Charlie looked up as though he had been hit. The galley — what galley? Good heavens, don’t joke, man! This is serious! You don’t know how serious it is!’

Grish Chunder was right. Charlie had tasted the love of woman that kills remembrance, and the finest story in the world would never be written.

 

HIS PRIVATE HONOUR

 

THE autumn batch of recruits for the Old Regiment had just been uncarted. As usual they were said to be the worst draft that had ever come from the Depôt. Mulvaney looked them over, grunted scornfully, and immediately reported himself very sick.

‘Is it the regular autumn fever?’ said the doctor, who knew something of Terence’s ways. Your temperature’s normal.’

‘‘Tis wan hundred and thirty-seven rookies to the bad, sorr. I’m not very sick now, but I will be dead if these boys are thrown at me in my rejuced condition. Doctor, dear, supposin’ you was in charge of three cholera camps an’ — ’

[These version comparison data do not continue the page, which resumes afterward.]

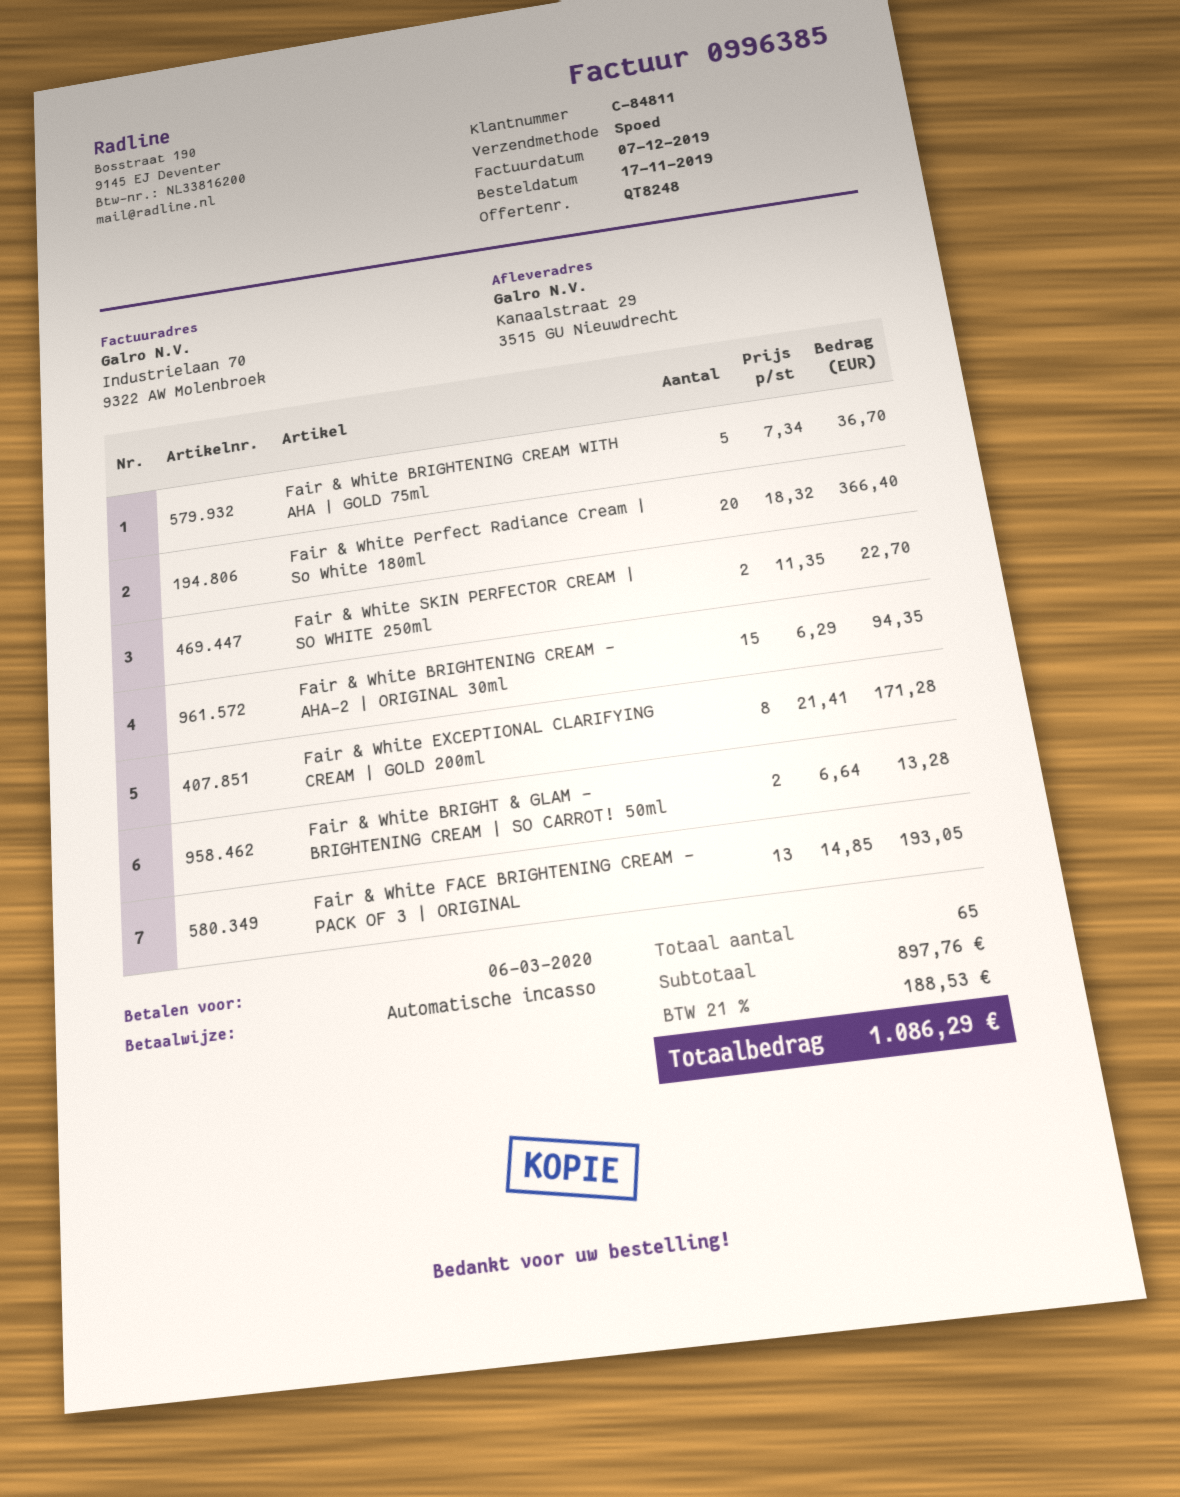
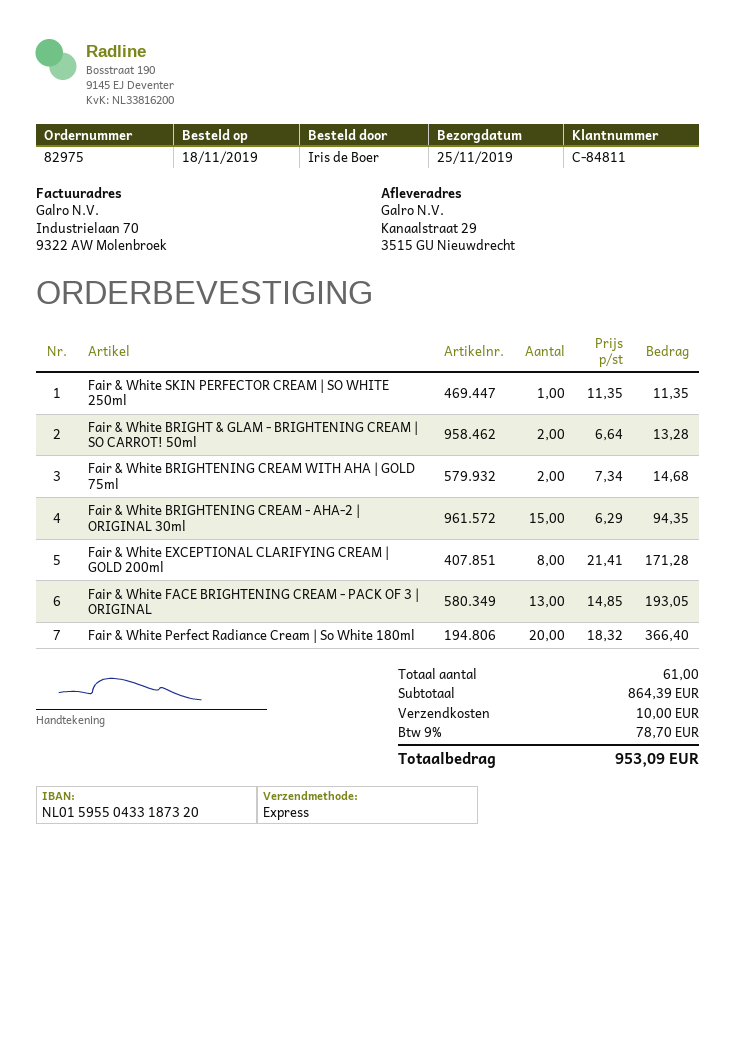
order date: 2019-11-17 -> 2019-11-18
Fair & White BRIGHTENING CREAM WITH AHA | GOLD 75ml: 5 x 7.34 = 36.70 -> 2 x 7.34 = 14.68
Fair & White SKIN PERFECTOR CREAM | SO WHITE 250ml: 2 x 11.35 = 22.70 -> 1 x 11.35 = 11.35
total quantity: 65 -> 61
subtotal: 897.76 -> 864.39
shipping: none -> 10.00
tax: 21% = 188.53 -> 9% = 78.70
total: 1086.29 -> 953.09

‘Go to hospital then, you old contriver,’ said the doctor, laughing.

Terence bundled himself into a blue bedgown — Dinah Shadd was away attending to a major’s lady, who preferred Dinah without a diploma to anybody else with a hundred, — put a pipe in his teeth, and paraded the hospital balcony, exhorting Ortheris to be a father to the new recruits.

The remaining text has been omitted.